Пока я говорил, губы Чеха, тонкие и язвительные, издевательски кривились, выражая еле сдерживаемое терпение. Глянул в меня — каким-то насквозь пронизывающим взглядом и заговорил четко, так, будто излагал очередность при налете на штабной автобус:

— Первое. Люди — стадные животные, и нечего стесняться этого, все ощущения твои стали чувствами не без помощи людей. Второе. Что больше в каждом из нас от нас самих, от людей, от так называемой природы, в какой пропорции — над этим ломают и будут ломать головы презренные философы, боящиеся, как и многие люди, смерти. И от смерти спасающиеся рассуждениями о жизни. Третье. Человек, лишая жизни подобных себе, чаще всего полагает, что убийством удлиняет собственную жизнь. И последнее, главное. Все мучительные для тебя вопросы должны разрешиться в тот момент, когда кто-то попытается лишить тебя жизни. Именно в этот измеряемый долями секунды миг ты и решишь центральную проблему философии, убив врага чуть прежде, ранее. Поэтому ты всюду обязан всех — всех, подчеркиваю! — людей рассматривать как врагов, пока они не докажут свою безвредность. Правда, постоянное нахождение в таком выжидательном состоянии вредит, искривляет психику, поэтому надо давать отдых нервам — в те краткосрочные дни или недели, когда заведомо известно, что на расстоянии снайперского выстрела твоего потенциального убийцы нет… Это и вас, Алексей Петрович, касается.

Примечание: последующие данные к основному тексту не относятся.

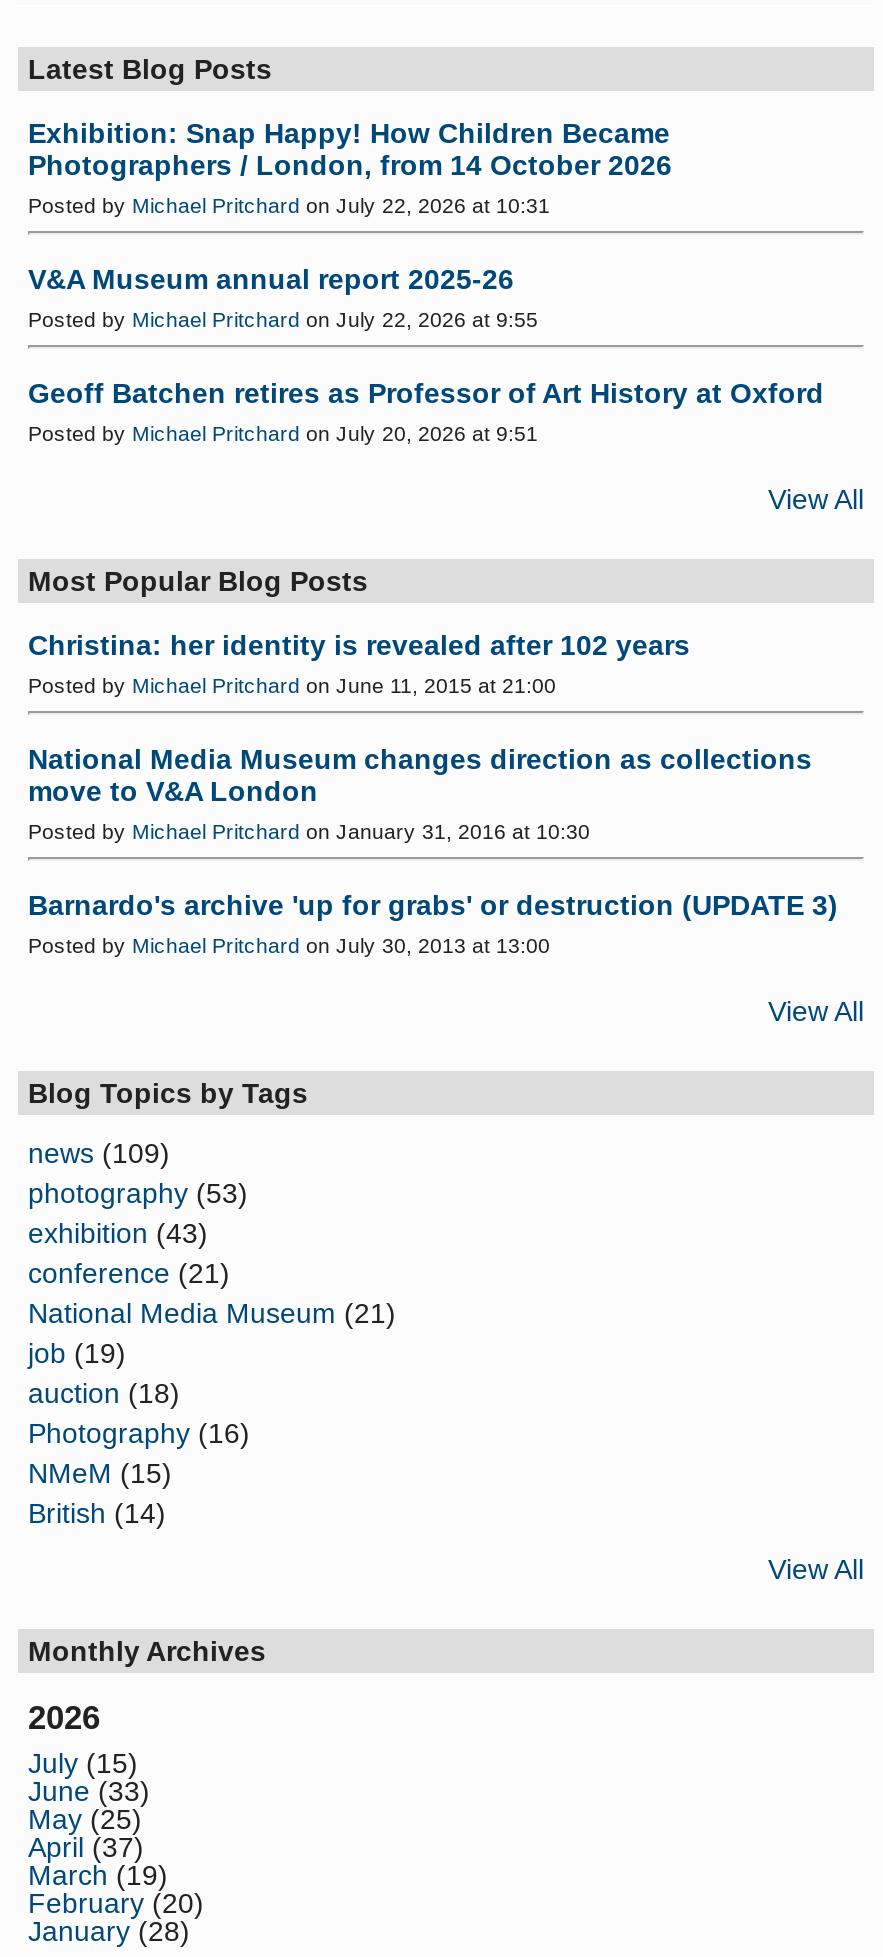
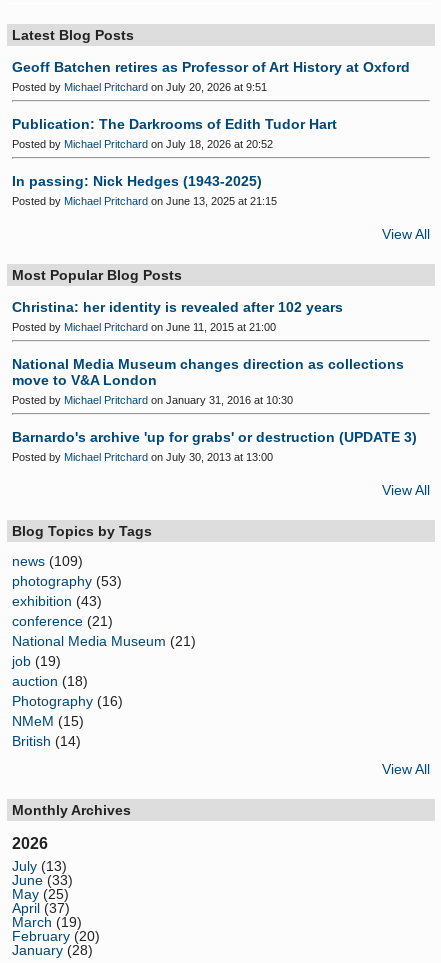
[28,118,672,332] Exhibition: Snap Happy! How Children Became | Photographers / London, from 14 October 2026 | Posted by Michael Pritchard on July 22, 2026 at 10:31 | V&A Museum annual report 2025-26 | Posted by Michael Pritchard on July 22, 2026 at 9:55 -> none
moved [28,378,824,446] -> [12,59,410,93]: Geoff Batchen retires as Professor of Art History at Oxford | Posted by Michael Pritchard on July 20, 2026 at 9:51
none -> [12,116,337,207] Publication: The Darkrooms of Edith Tudor Hart | Posted by Michael Pritchard on July 18, 2026 at 20:52 | In passing: Nick Hedges (1943-2025) | Posted by Michael Pritchard on June 13, 2025 at 21:15
[28,1748,138,1780] July (15) -> [12,858,67,874] July (13)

— Истинная правда, — согласился Алеша и заорал на меня: — Вставай, симулянт, нас ждет Берлин!

Да, я выздоровел, то есть увидел войну такой, какой она видится всем сейчас. Я понял, что самое страшное место на земле — это теплые, самой землей защищенные окопы, потому что в них утеряна человеческая личность, право распоряжаться своей судьбой, самому решать, кого ему убивать и в какое время. Я понял, что груды тел в серых шинелишках, вповалку разбросанных по земле, — это уже и есть земля, та, из которой возродится семя хлебное. Что нет на войне игр «чет-нечет», а есть: сегодня, пожалуй, убьют, а что такое смерть — не знает никто, даже Чех, потому что ее нет. Бытие вне жизни — а жизни, оказывается, тоже нет.